What Hank was going for (if I remember the scene correctly) was to tell Jesse that Walt is always _pretending_ to care about him, so (fuzzy memory here) - so he could trust meeting with Walt that Walt wouldn't try to hurt him(?).

But I saw a tiny sliver of a chance there that Jesse saw someone else saying that Walt cared about him (however briefly) as a chance to reenforce what he hoped for deep down - approval from Walt. It'd have to grow, and he'd have to spend time thinking about it, and again I doubt it from what we've seen, but I did think that after giving that testimony, hearing that it wasn't obvious to everyone else that Walt would kill him gave him some pause.

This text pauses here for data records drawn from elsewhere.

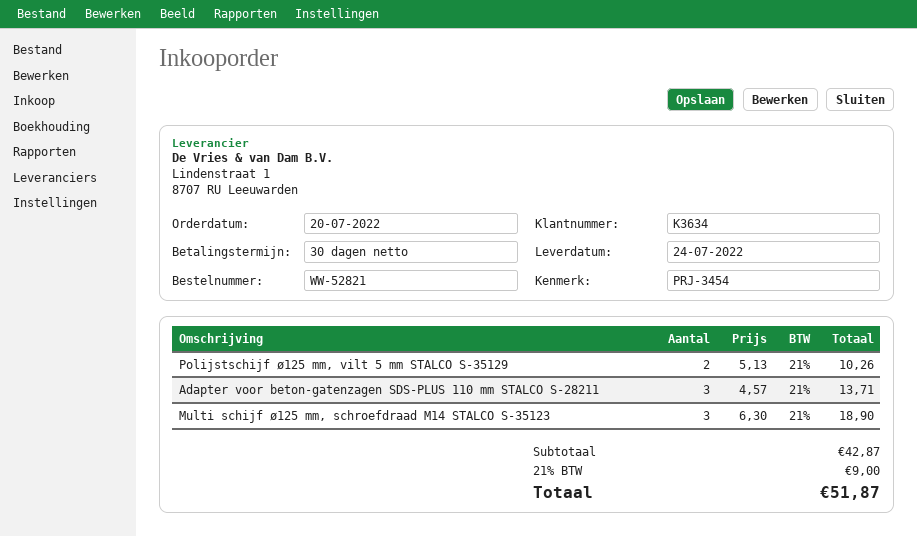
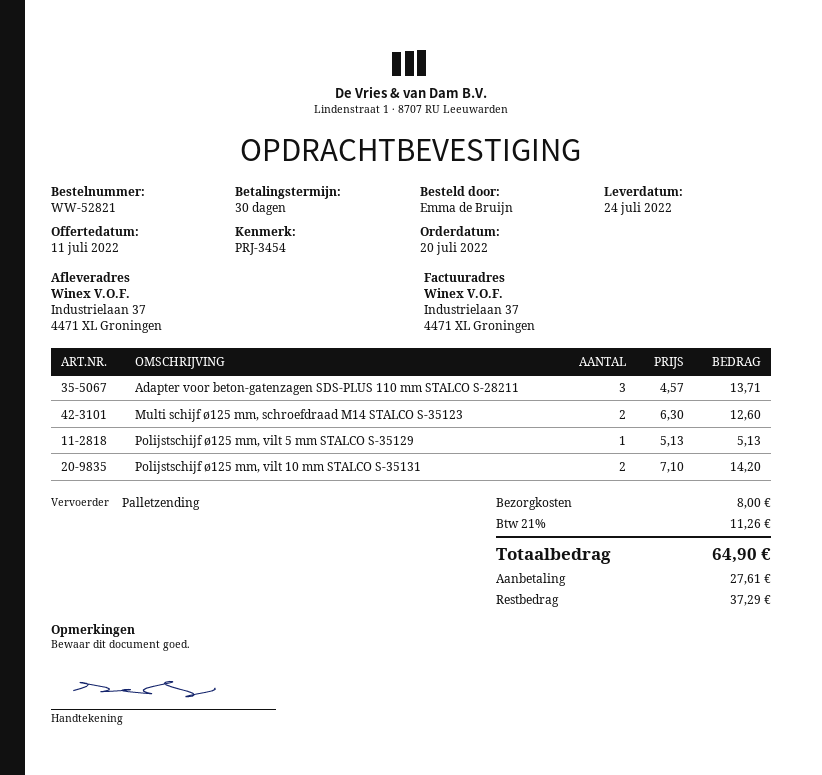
Polijstschijf ø125 mm, vilt 5 mm STALCO S-35129: 2 x 5.13 = 10.26 -> 1 x 5.13 = 5.13
Multi schijf ø125 mm, schroefdraad M14 STALCO S-35123: 3 x 6.30 = 18.90 -> 2 x 6.30 = 12.60
Polijstschijf ø125 mm, vilt 10 mm STALCO S-35131: none -> 2 x 7.10 = 14.20
shipping: none -> 8.00
tax: 21% = 9.00 -> 21% = 11.26
total: 51.87 -> 64.90

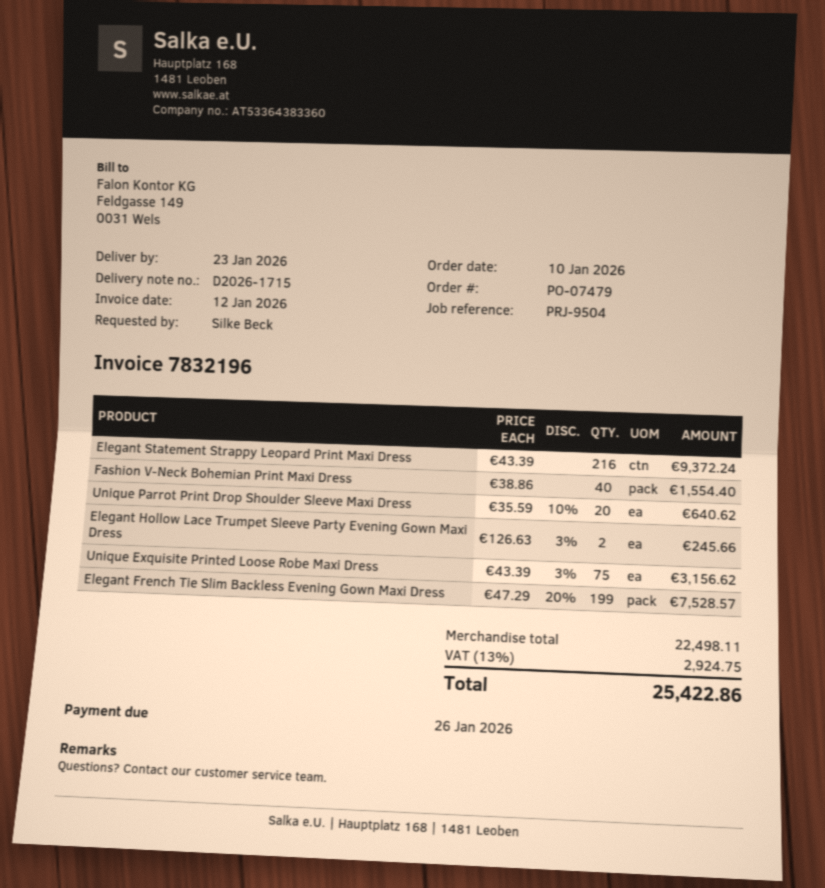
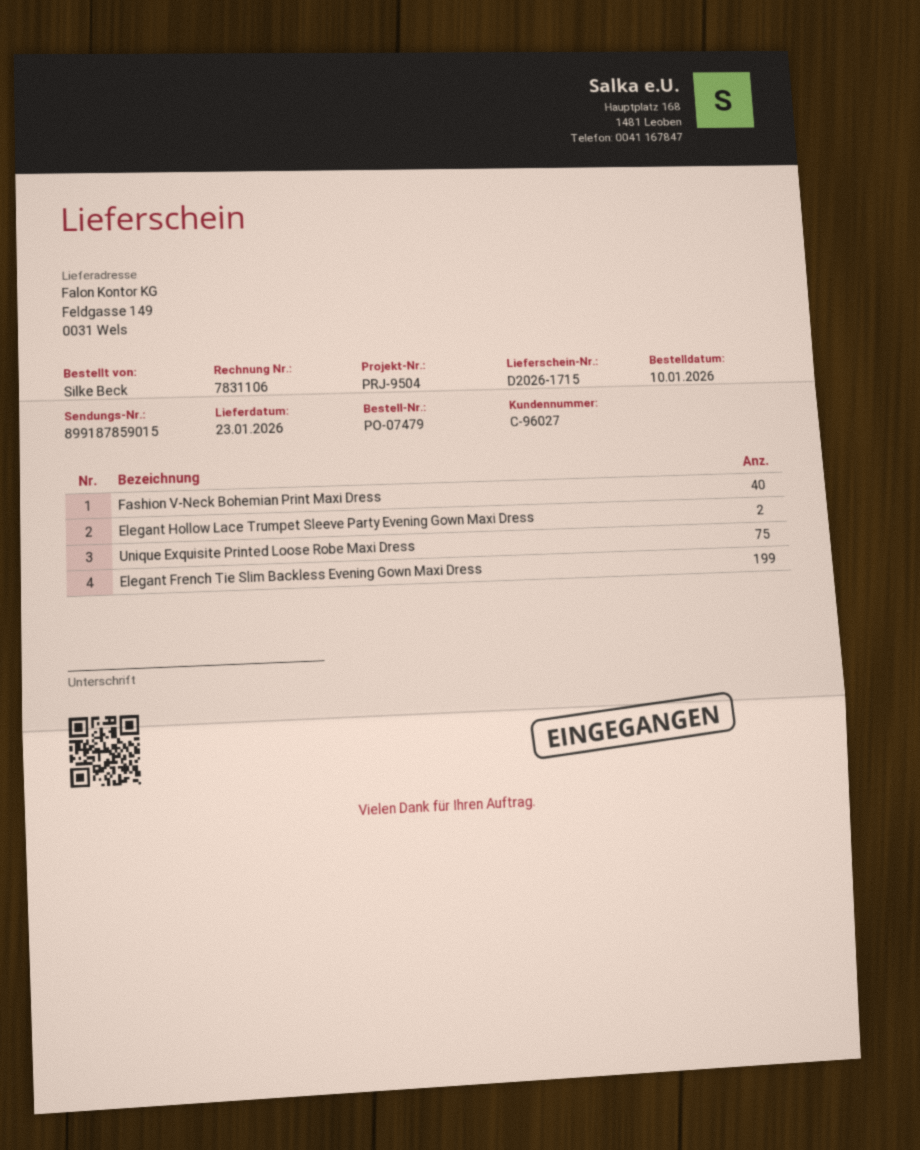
invoice number: 7832196 -> 7831106
Elegant Statement Strappy Leopard Print Maxi Dress: 216 -> none
Unique Parrot Print Drop Shoulder Sleeve Maxi Dress: 20 -> none

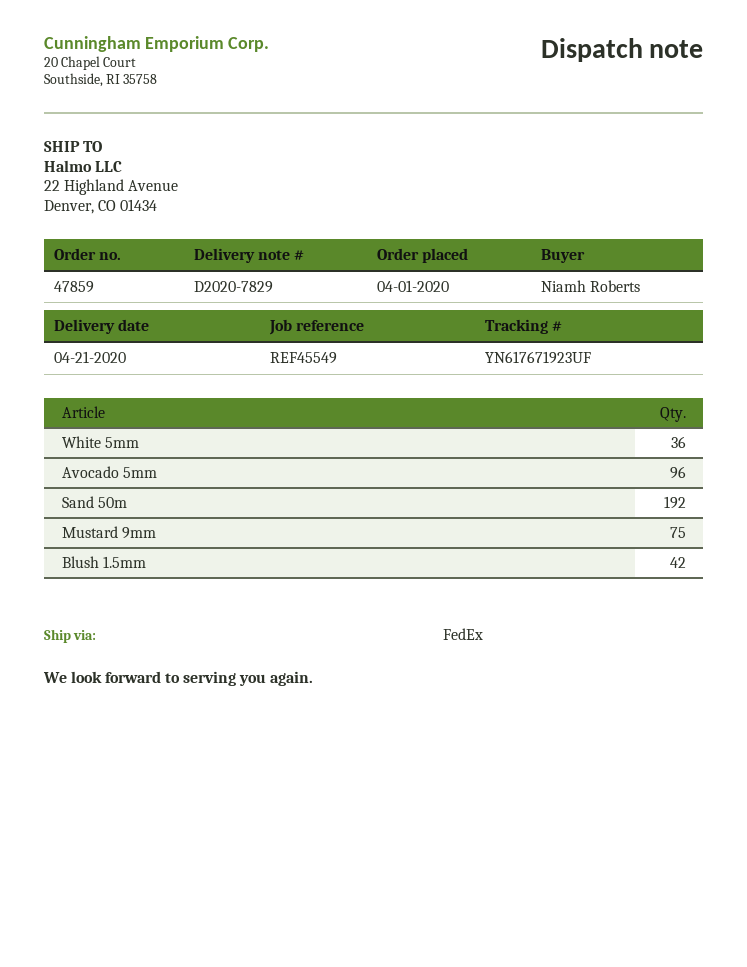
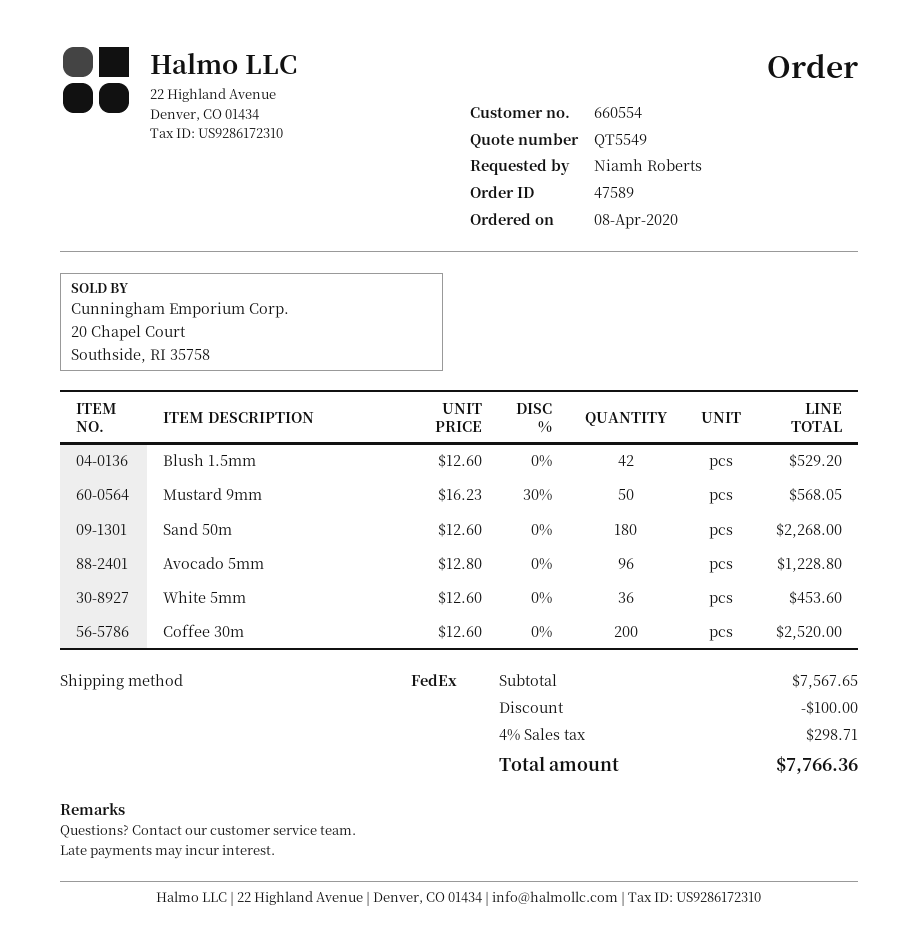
order number: 47859 -> 47589
order date: 2020-04-01 -> 2020-04-08
Sand 50m: 192 -> 180
Mustard 9mm: 75 -> 50
Coffee 30m: none -> 200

So I'm labeling everything that happened during the wearing-a-wire meet with an asterisk for now, just in case Jesse had different intentions there. Was the phone call an act? Maybe a code they planned years ago for if one ever got caught? Maybe. But the bald guy waiting for the kid in the park was too clear of a tell that Jesse actually thought Walt was betraying him.

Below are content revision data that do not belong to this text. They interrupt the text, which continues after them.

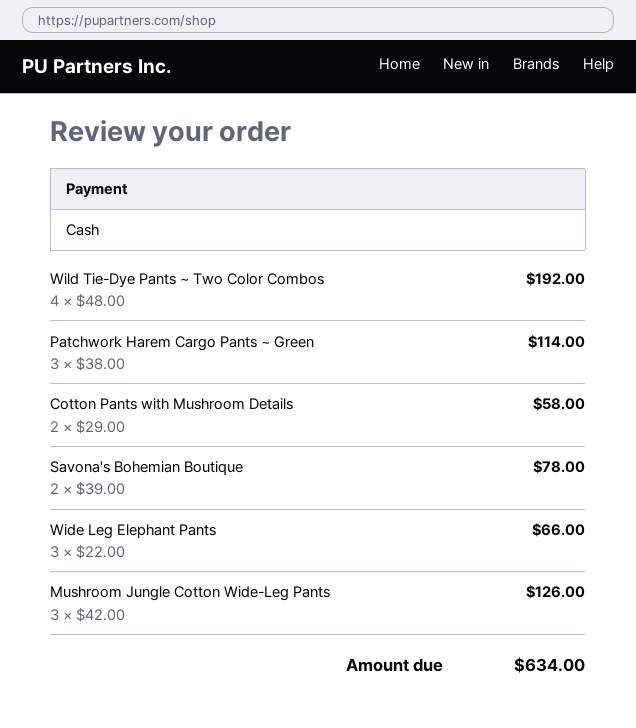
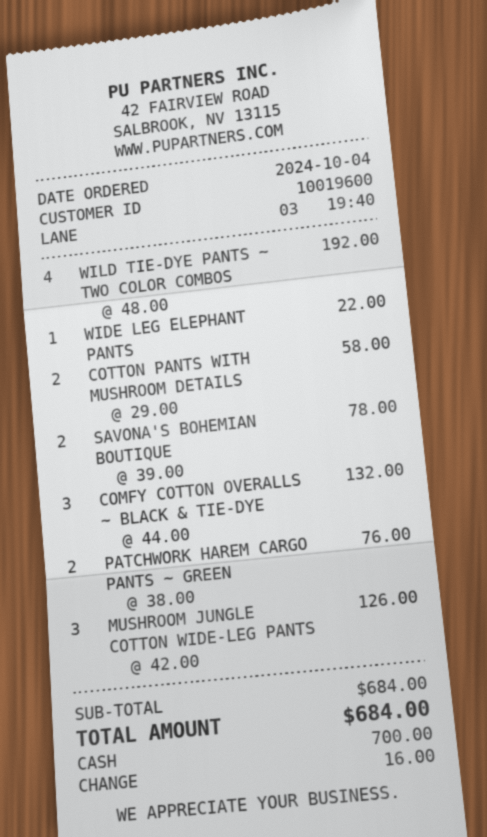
Patchwork Harem Cargo Pants ~ Green: 3 x 38.00 = 114.00 -> 2 x 38.00 = 76.00
Wide Leg Elephant Pants: 3 x 22.00 = 66.00 -> 1 x 22.00 = 22.00
COMFY COTTON OVERALLS ~ BLACK & TIE-DYE: none -> 3 x 44.00 = 132.00
total: 634.00 -> 684.00

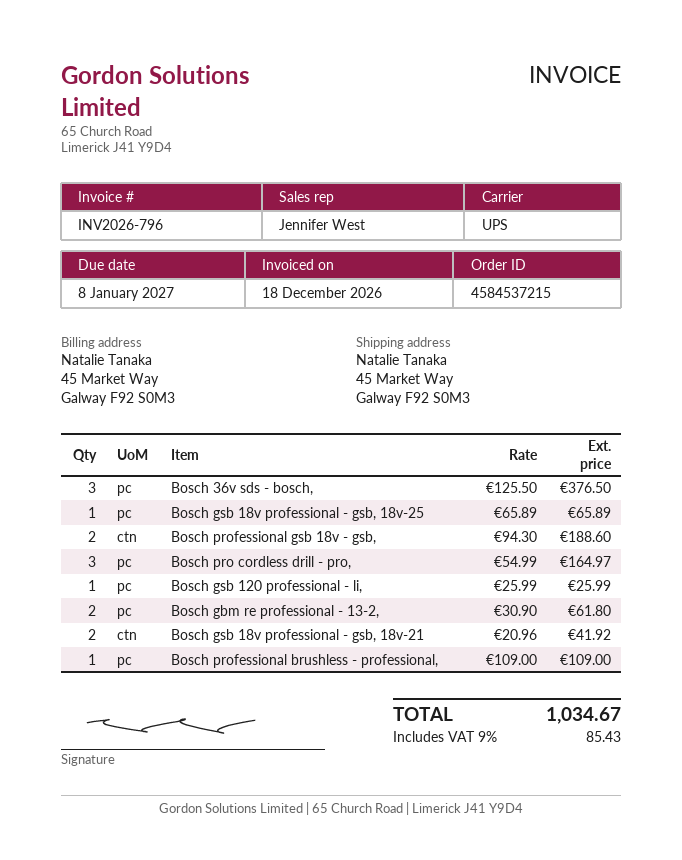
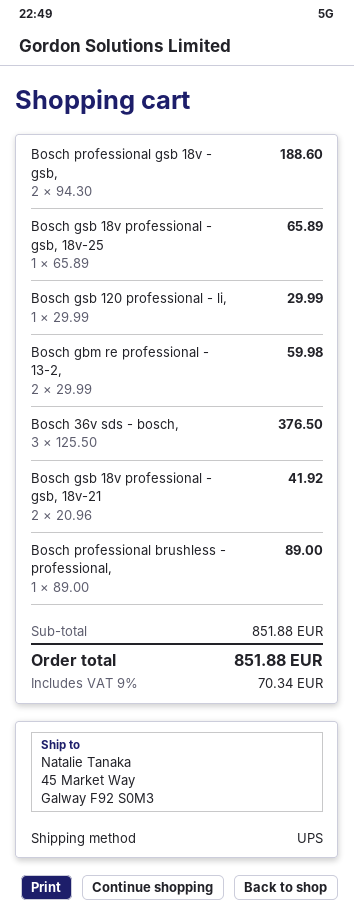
Bosch pro cordless drill - pro,: 3 x 54.99 = 164.97 -> none
Bosch gsb 120 professional - li,: 1 x 25.99 = 25.99 -> 1 x 29.99 = 29.99
Bosch gbm re professional - 13-2,: 2 x 30.90 = 61.80 -> 2 x 29.99 = 59.98
Bosch professional brushless - professional,: 1 x 109.00 = 109.00 -> 1 x 89.00 = 89.00
tax: 9% = 85.43 -> 9% = 70.34
total: 1034.67 -> 851.88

So, no, I don't think Jesse and Walt are planning anything, and I don't think that Jesse is trying to help Walt in any way. But, it's _possible_.


----------



## Cearbhaill (Aug 1, 2004)

MonsterJoe said:


> erm...Root for who you want...but pretty much NOBODY in this show is a good person by most good people's standards.


Heh.
My husband does not watch BB- wants to start from scratch in a binge watch after the finale.
But he walked through the room the other day as I was watching, glanced at the screen and asked "That's a bad guy, right?"

All I could do was shake my head and say "Hon, they're _all_ bad guys."


----------



## Anubys (Jul 16, 2004)

I thought there would be a long discussion at how cold and heartless Hank was as he discussed Walt possibly killing Jesse. He and Skyler both crossed the same threshold (albeit from very different perspectives). But I was a lot more stunned by Hank's easy dismissal of Jesse's life's worth than with Skyler's.


----------



## jgickler (Apr 7, 2000)

One thing I am wondering about. When Jesse first entered the plaza, someone ran into him, I believe they had a blue hoodie on. When I first saw it, it looked a little like Todd. I actually rewound, and didn't see anything to indicate it was Matt Damon, so I just continued to watch the scene. But now I am wondering if maybe it was Todd and there was more to the scene then just Jesse bumping into a random guy.


----------



## betts4 (Dec 27, 2005)

Anubys said:


> I thought there would be a long discussion at how cold and heartless Hank was as he discussed Walt possibly killing Jesse. He and Skyler both crossed the same threshold (albeit from very different perspectives). But I was a lot more stunned by Hank's easy dismissal of Jesse's life's worth than with Skyler's.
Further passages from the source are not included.